● **Problem details**: Return the data verbatim, without pictures.

[Difference listings]
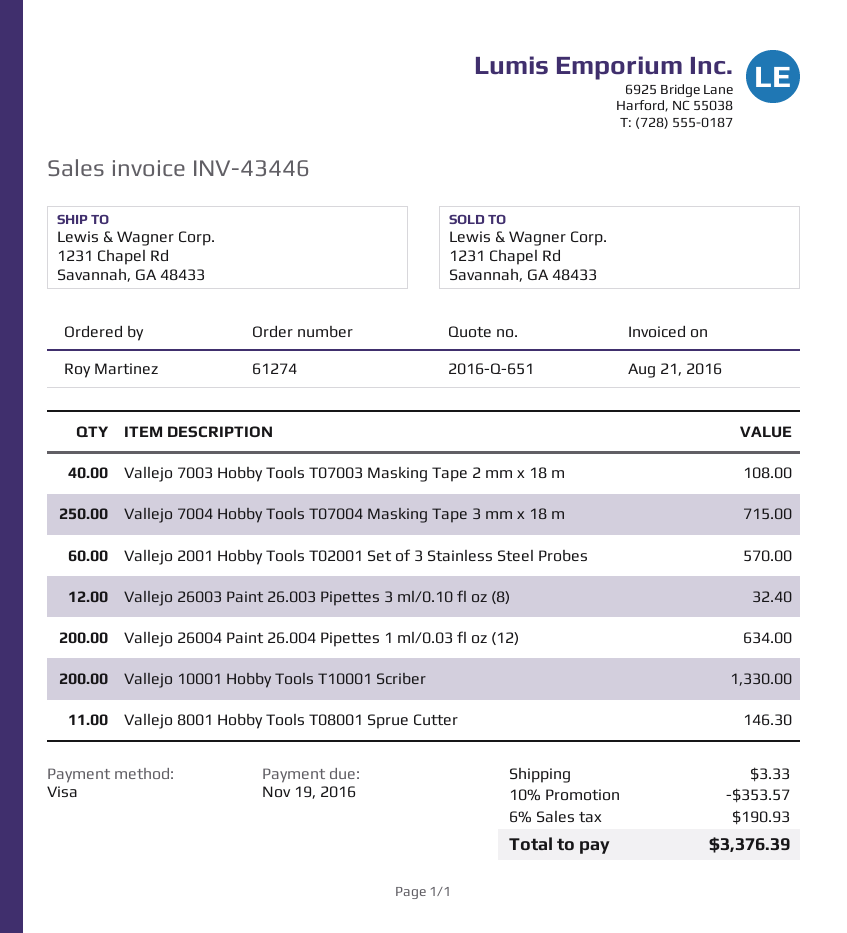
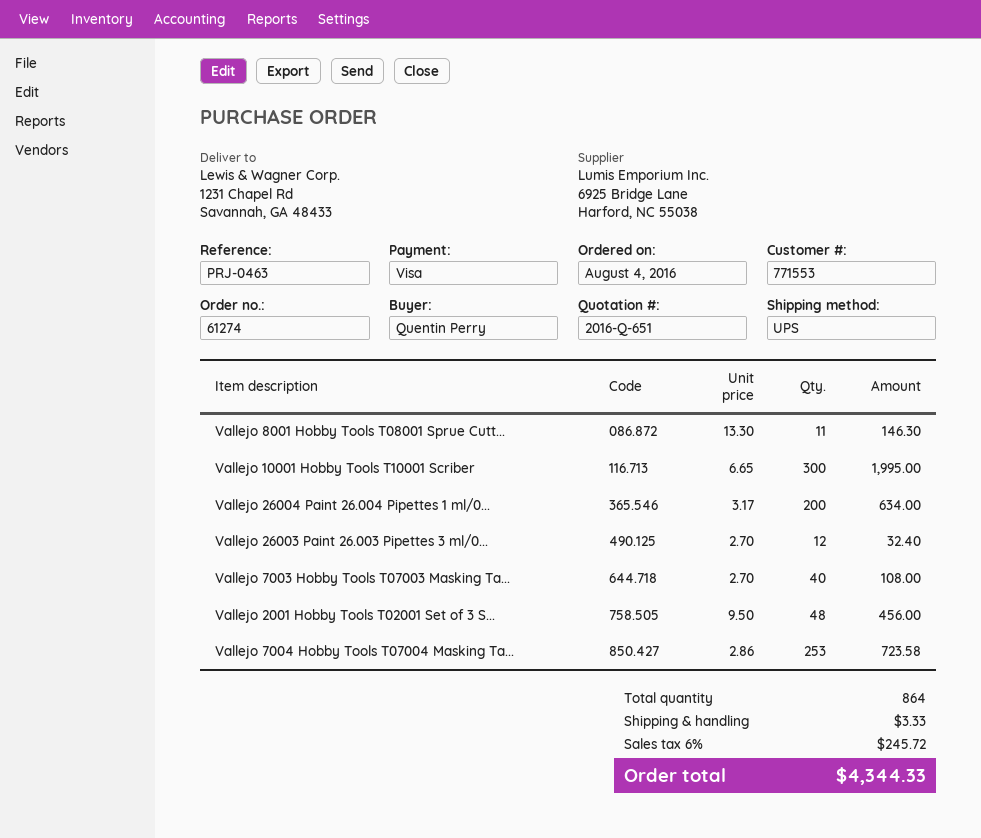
ordered by: Roy Martinez -> Quentin Perry
Vallejo 7004 Hobby Tools T07004 Masking Tape 3 mm x 18 m: 250 for 715.00 -> 253 for 723.58
Vallejo 2001 Hobby Tools T02001 Set of 3 Stainless Steel Probes: 60 for 570.00 -> 48 for 456.00
Vallejo 10001 Hobby Tools T10001 Scriber: 200 for 1330.00 -> 300 for 1995.00
discount: 10% = 353.57 -> none
tax: 6% = 190.93 -> 6% = 245.72
total: 3376.39 -> 4344.33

● **Solution to the problem**:
ordered by: Roy Martinez -> Quentin Perry
Vallejo 7004 Hobby Tools T07004 Masking Tape 3 mm x 18 m: 250 for 715.00 -> 253 for 723.58
Vallejo 2001 Hobby Tools T02001 Set of 3 Stainless Steel Probes: 60 for 570.00 -> 48 for 456.00
Vallejo 10001 Hobby Tools T10001 Scriber: 200 for 1330.00 -> 300 for 1995.00
discount: 10% = 353.57 -> none
tax: 6% = 190.93 -> 6% = 245.72
total: 3376.39 -> 4344.33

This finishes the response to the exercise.